#### Assigned task:
In the copy, keep the lines from the first line of the material below through the line containing "- As the next" exactly as they are, and include no pictures.

Excerpted data section start

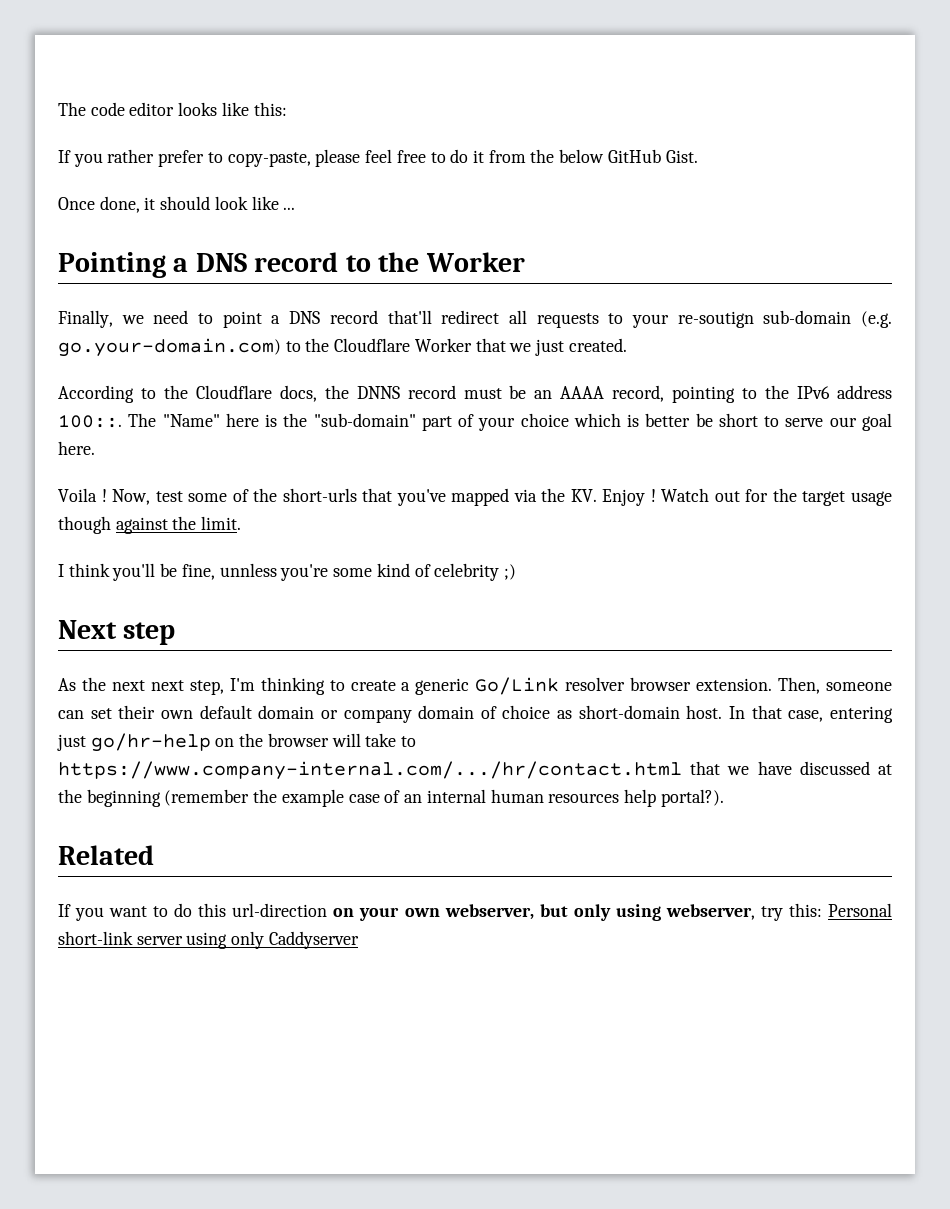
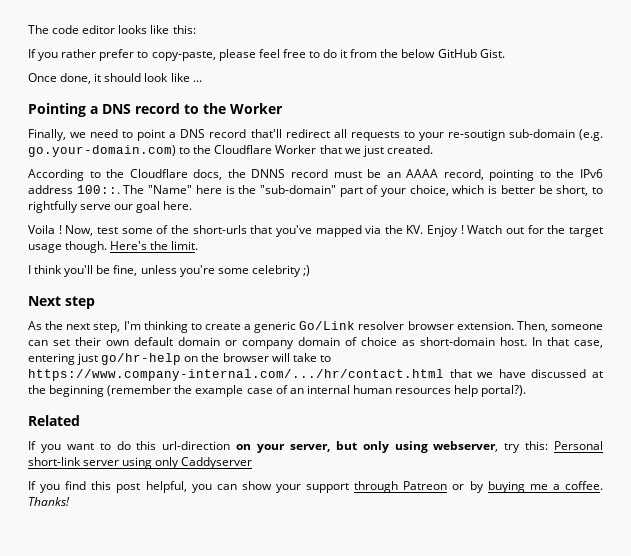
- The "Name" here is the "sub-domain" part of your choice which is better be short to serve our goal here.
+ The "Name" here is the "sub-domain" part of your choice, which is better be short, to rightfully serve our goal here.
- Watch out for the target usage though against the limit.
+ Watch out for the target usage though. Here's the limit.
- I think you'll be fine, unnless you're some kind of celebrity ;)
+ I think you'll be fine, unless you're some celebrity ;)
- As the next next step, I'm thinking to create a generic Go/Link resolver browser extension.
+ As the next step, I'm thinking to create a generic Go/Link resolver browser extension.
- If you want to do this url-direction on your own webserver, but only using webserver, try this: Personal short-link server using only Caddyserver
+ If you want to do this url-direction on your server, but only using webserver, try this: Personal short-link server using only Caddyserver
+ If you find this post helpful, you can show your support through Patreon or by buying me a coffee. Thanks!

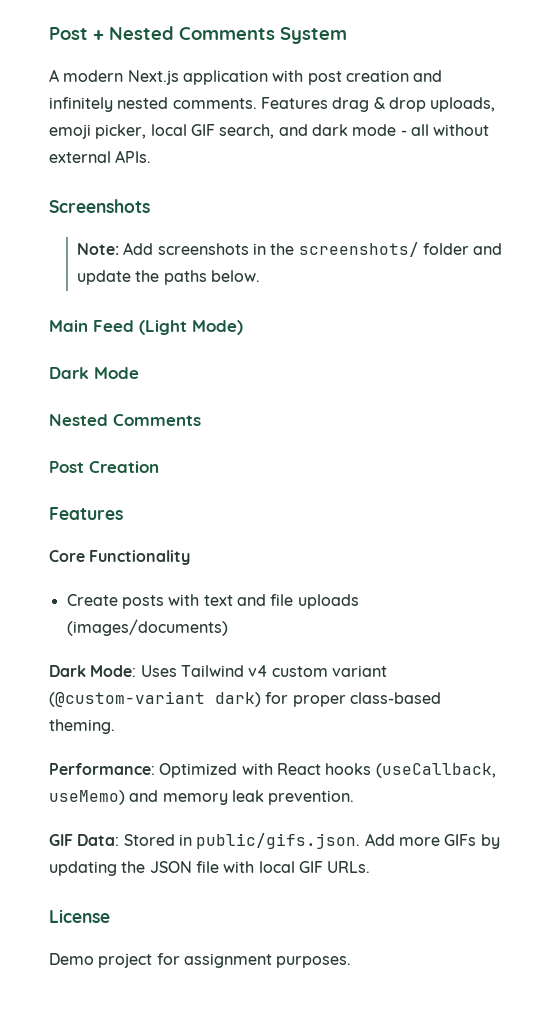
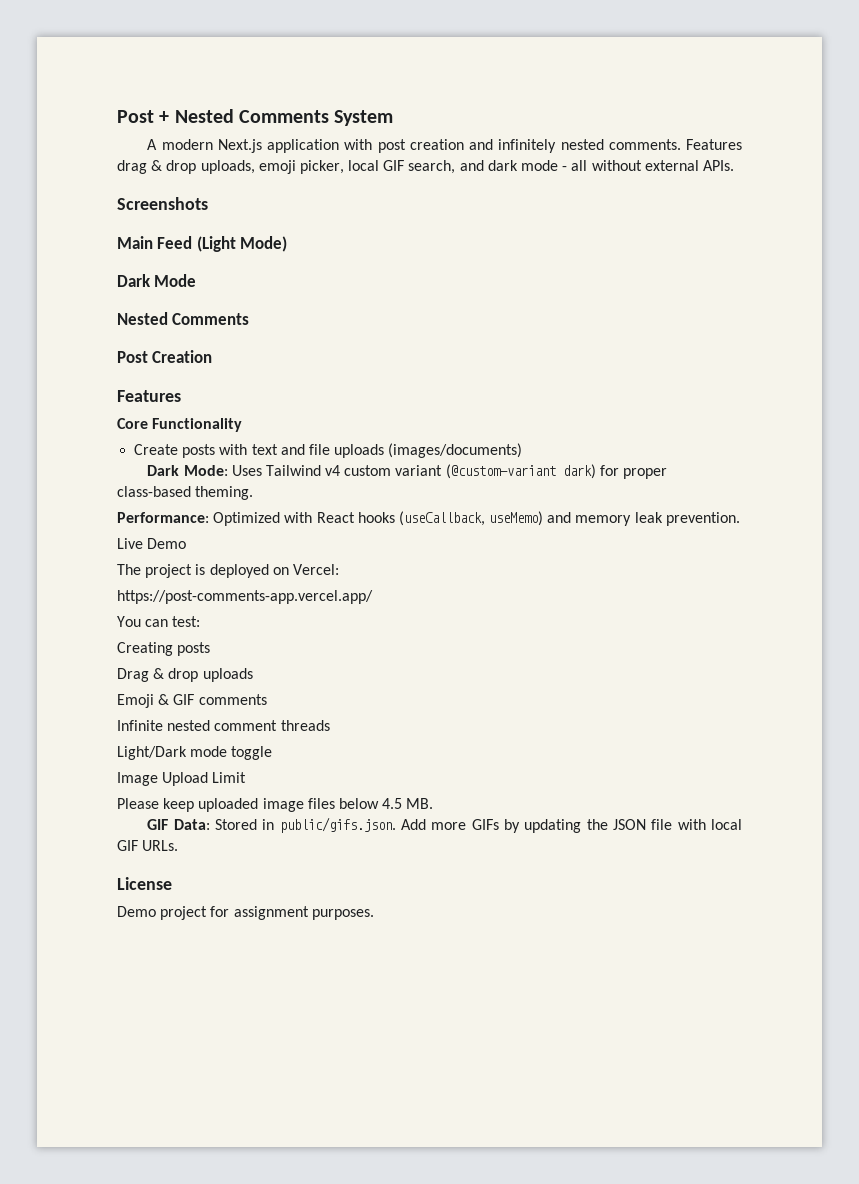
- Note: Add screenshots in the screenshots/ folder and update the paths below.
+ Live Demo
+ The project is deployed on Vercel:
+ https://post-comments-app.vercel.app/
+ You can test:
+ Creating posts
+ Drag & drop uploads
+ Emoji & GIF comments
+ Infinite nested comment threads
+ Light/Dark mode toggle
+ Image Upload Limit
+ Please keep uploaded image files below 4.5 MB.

Excerpted data section end

#### Response to the exercise:
- The "Name" here is the "sub-domain" part of your choice which is better be short to serve our goal here.
+ The "Name" here is the "sub-domain" part of your choice, which is better be short, to rightfully serve our goal here.
- Watch out for the target usage though against the limit.
+ Watch out for the target usage though. Here's the limit.
- I think you'll be fine, unnless you're some kind of celebrity ;)
+ I think you'll be fine, unless you're some celebrity ;)
- As the next next step, I'm thinking to create a generic Go/Link resolver browser extension.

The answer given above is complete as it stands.